Ardalion la acompañaba. El y yo nos fuimos a la salida, mientras mi esposa se iba a la cocina.

—¡Helado el peregrino está, y hambriento! —dijo Ardalion, calentándose las palmas ante la calefacción central y citando erróneamente al poeta Nekrasov.

Un silencio.

—Dirás lo que quieras —prosiguió él, echándole una ojeada a mi retrato—, pero sí existe un parecido, un parecido notabilísimo, en realidad. Ya sé que te pareceré engreído, pero en realidad no puedo dejar de admirarlo cada bendita vez que lo veo. En cuanto a ti, querido amigo, has hecho muy bien afeitándote ese bigote.

—La cena está servida —dijo Lydia amablemente, desde el comedor.

Fui incapaz de tocar siquiera mi comida. Me pasé el rato mandando a mi oreja hasta la puerta del piso, a pesar de que ahora ya era demasiado tarde.

—Dos de mis más queridos sueños —dijo Ardalion, doblando una tras otra las lonchas de jamón, como si fuesen panqueques, y masticando gozosamente—. Dos sueños paradisíacos: una exposición y un viaje a Italia.

—Y no ha probado ni una sola gota de vodka desde hace más de un mes —dijo Lydia en tono explicativo.

—Hablando del vodka —dijo Ardalion—, ¿ha venido a verte Perebrodov?

Lydia se llevó la mano a la boca.

—Oh, se be olbidó cobentártelo, Hermann —dijo ella con la mano tapándole la boca—. Combletabente.

—Menuda furcia. De hecho, le pedí a Lydia que te dijera... Se trata de un compañero de fatigas, un artista llamado Perebrodov, viejo amigo mío, ya sabes. Vino a pie desde Danzig, o eso al menos cuenta él. Vende pitilleras pintadas a mano, así que le di tus señas. Lydia creyó que podías ayudarle.
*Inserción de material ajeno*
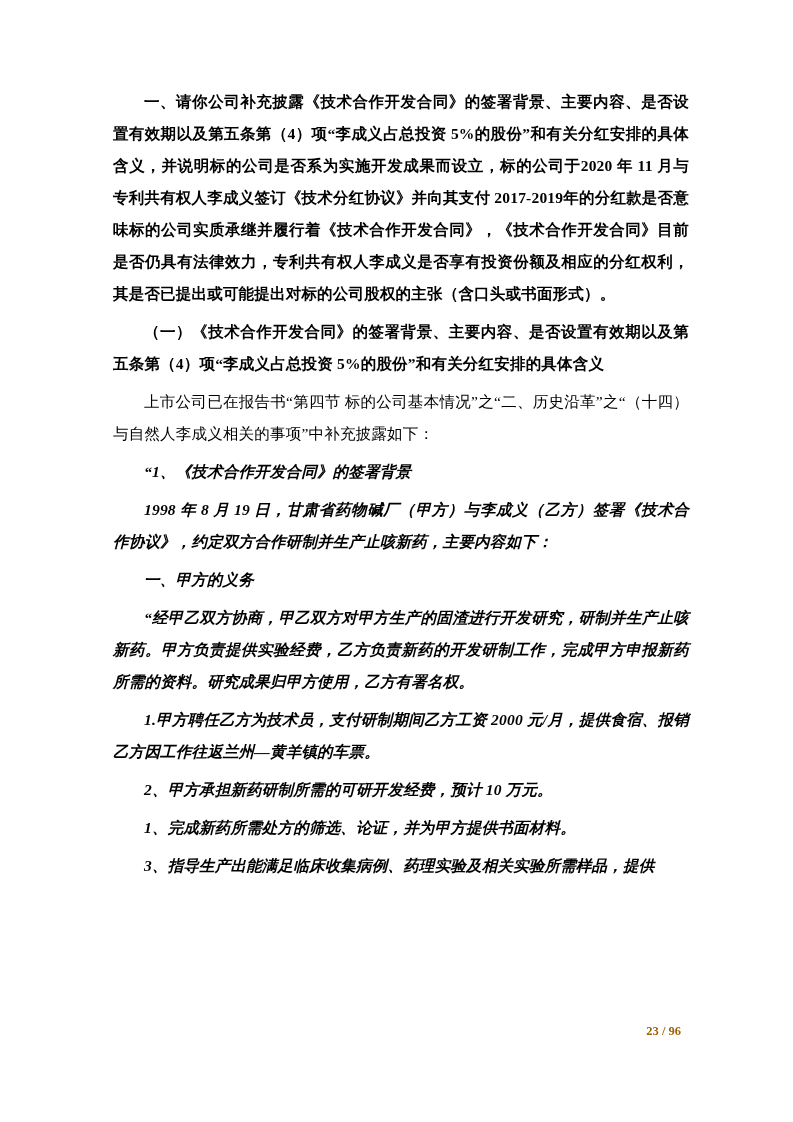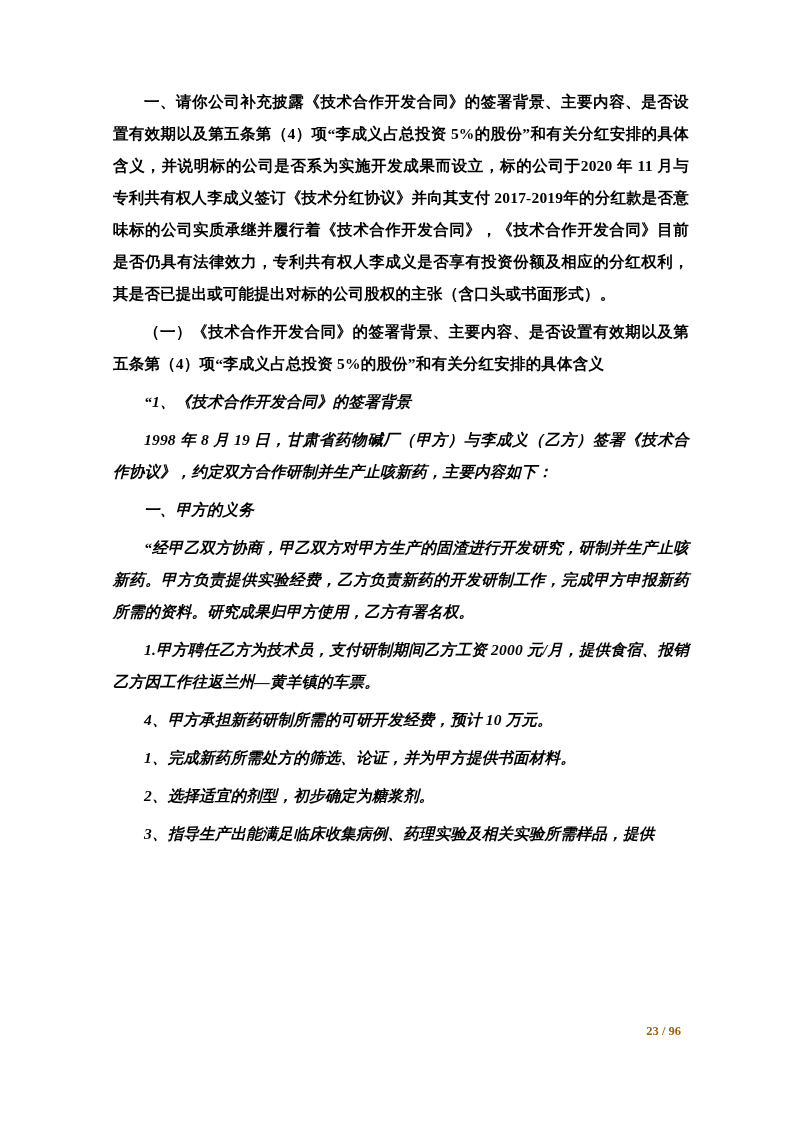"上市公司已在报告书“第四节" p.r { html: none -> <p>上市公司已在报告书“第四节 标的公司基本情况”之“二、历史沿革”之“（十四）与自然人李成义相关的事项”中补充披露如下：</p> }
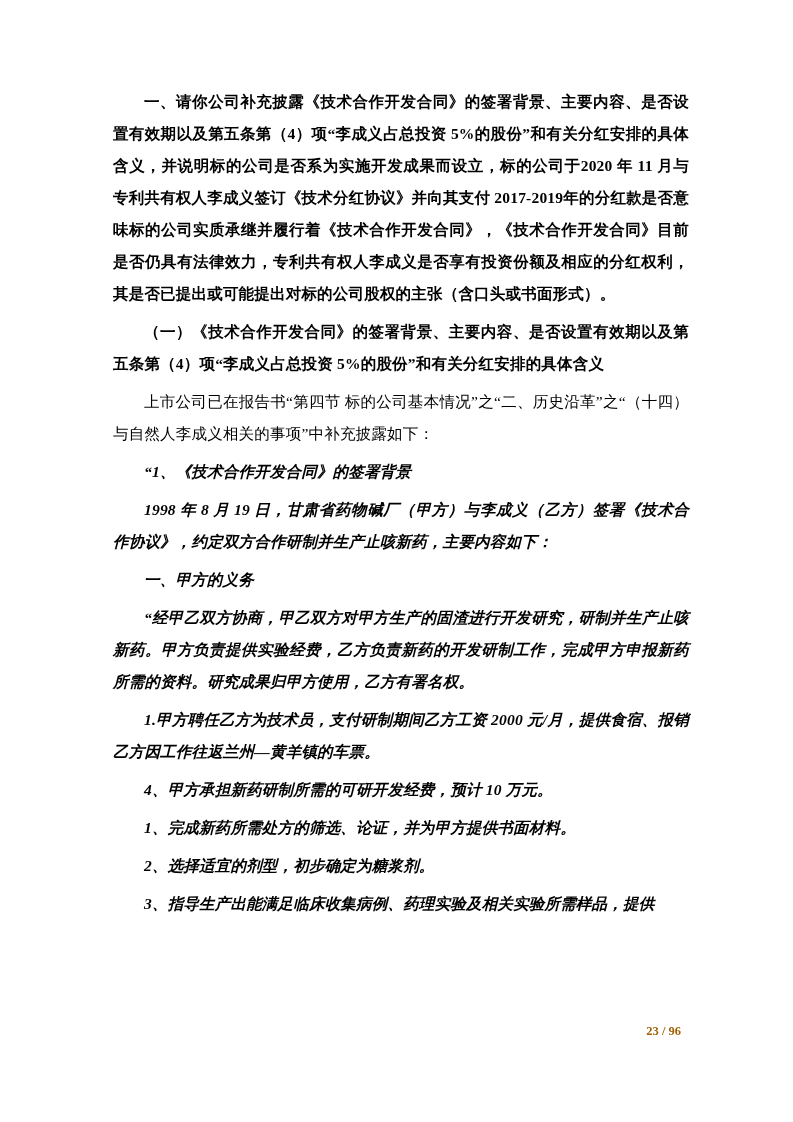"4、甲方承担新药研制所需的可研开发经费，预计 10 万元。" p.k { text: 4 -> 2 }
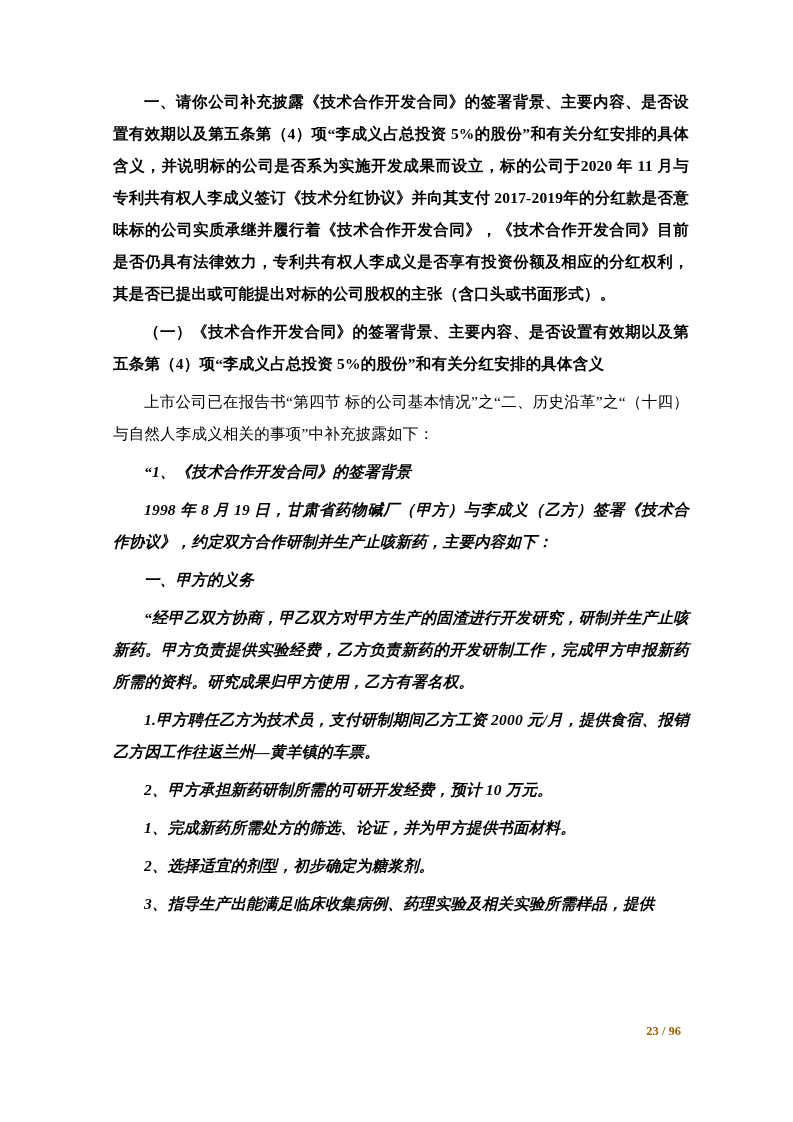"2、选择适宜的剂型，初步确定为糖浆剂。" p.k { html: <p>2、选择适宜的剂型，初步确定为糖浆剂。</p> -> none }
—Sí, sí —contesté—, ha venido, ya lo creo que sí. Y le he dicho que se fuera al cuerno. No sabes cuánto te agradecería que dejases de enviarme pícaros y gorrones. Ya puedes decirle a tu amigo que no se tome la molestia de volver a venir. La verdad, me parece una bobada que sigas insistiendo. Cualquiera diría que soy algo así como un benefactor profesional. Ya puedes irte al diablo con tu Como-se-llame... No pienso tolerar...

—Tranquilo, tranquilo, Hermann —intervino Lydia suavemente.

Ardalion produjo un sonido explosivo con los labios.